# RECORD SET
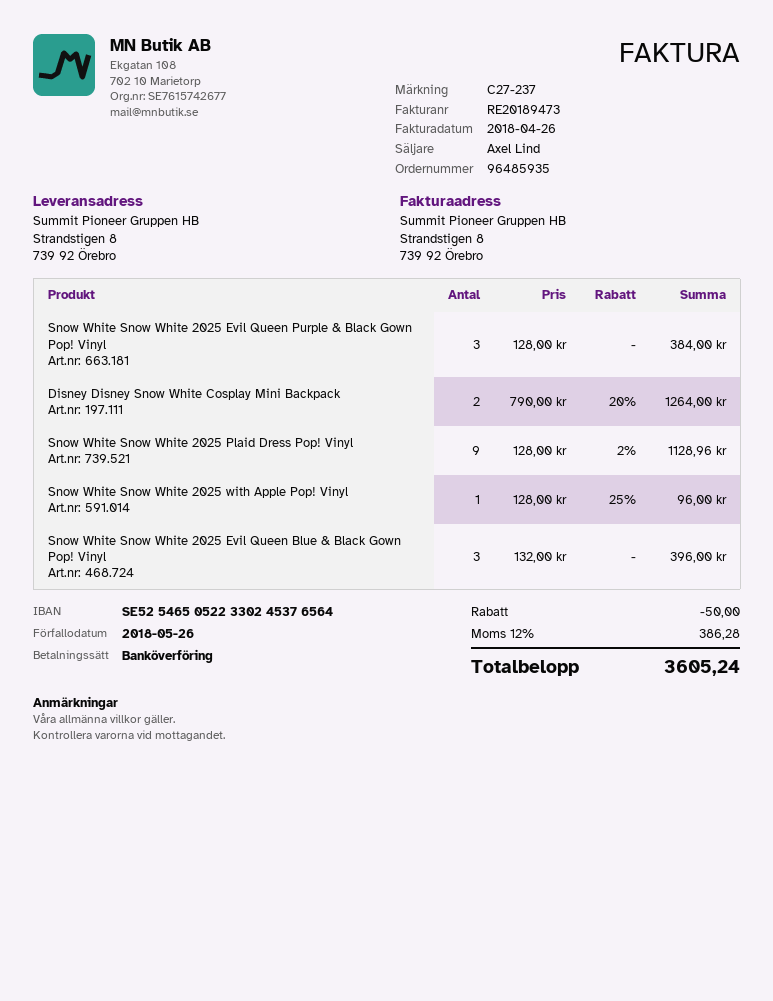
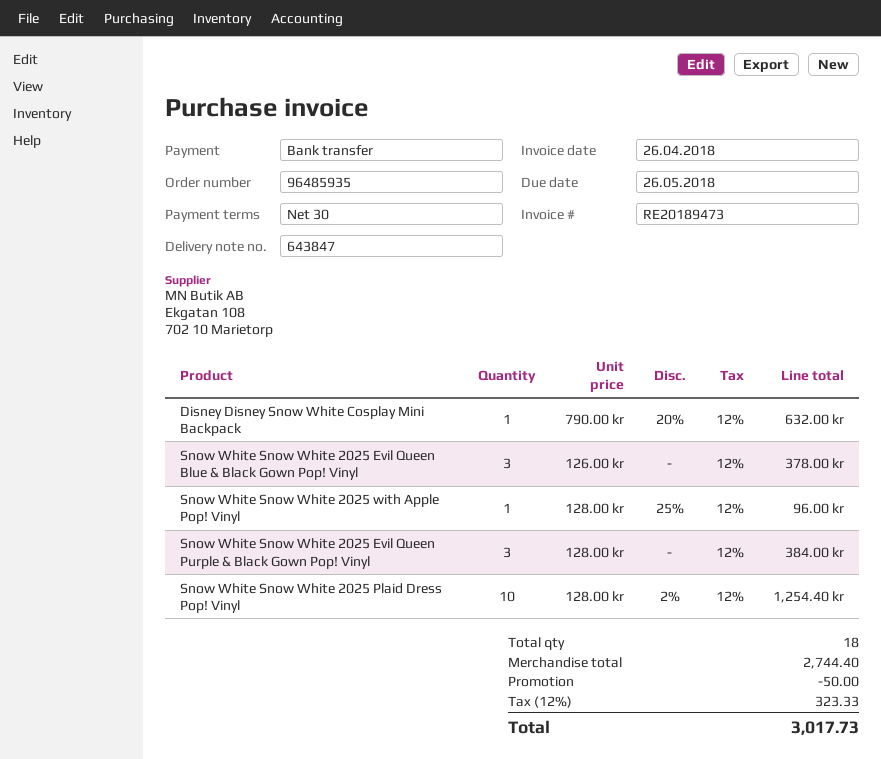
Disney Disney Snow White Cosplay Mini Backpack: 2 x 790.00 - 20% = 1264.00 -> 1 x 790.00 - 20% = 632.00
Snow White Snow White 2025 Plaid Dress Pop! Vinyl: 9 x 128.00 - 2% = 1128.96 -> 10 x 128.00 - 2% = 1254.40
Snow White Snow White 2025 Evil Queen Blue & Black Gown Pop! Vinyl: 3 x 132.00 = 396.00 -> 3 x 126.00 = 378.00
tax: 12% = 386.28 -> 12% = 323.33
total: 3605.24 -> 3017.73

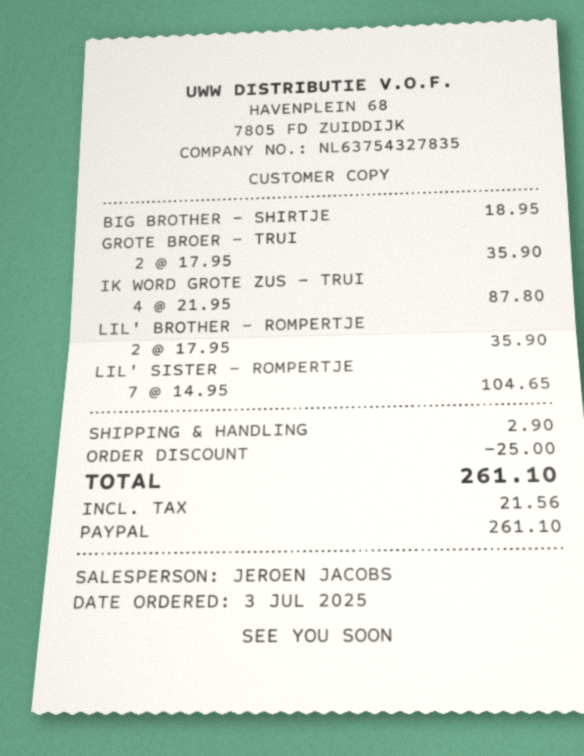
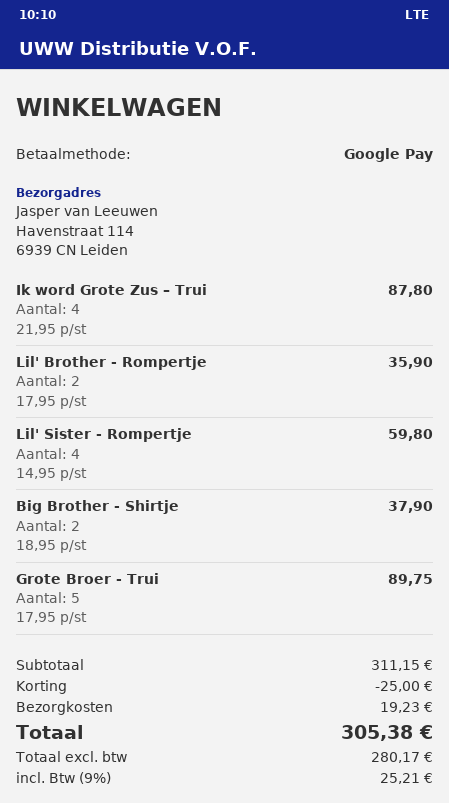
payment method: PayPal -> Google Pay
BIG BROTHER - SHIRTJE: 1 x 18.95 = 18.95 -> 2 x 18.95 = 37.90
GROTE BROER - TRUI: 2 x 17.95 = 35.90 -> 5 x 17.95 = 89.75
LIL' SISTER - ROMPERTJE: 7 x 14.95 = 104.65 -> 4 x 14.95 = 59.80
shipping: 2.90 -> 19.23
tax: 21.56 -> 25.21
total: 261.10 -> 305.38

# YOUR GOAL
Look above for the line containing "BIG BROTHER - SHIRTJE: 1"; copy from it through the last line, exactly, and nothing more.

# SOLUTION FOR THIS EXERCISE
BIG BROTHER - SHIRTJE: 1 x 18.95 = 18.95 -> 2 x 18.95 = 37.90
GROTE BROER - TRUI: 2 x 17.95 = 35.90 -> 5 x 17.95 = 89.75
LIL' SISTER - ROMPERTJE: 7 x 14.95 = 104.65 -> 4 x 14.95 = 59.80
shipping: 2.90 -> 19.23
tax: 21.56 -> 25.21
total: 261.10 -> 305.38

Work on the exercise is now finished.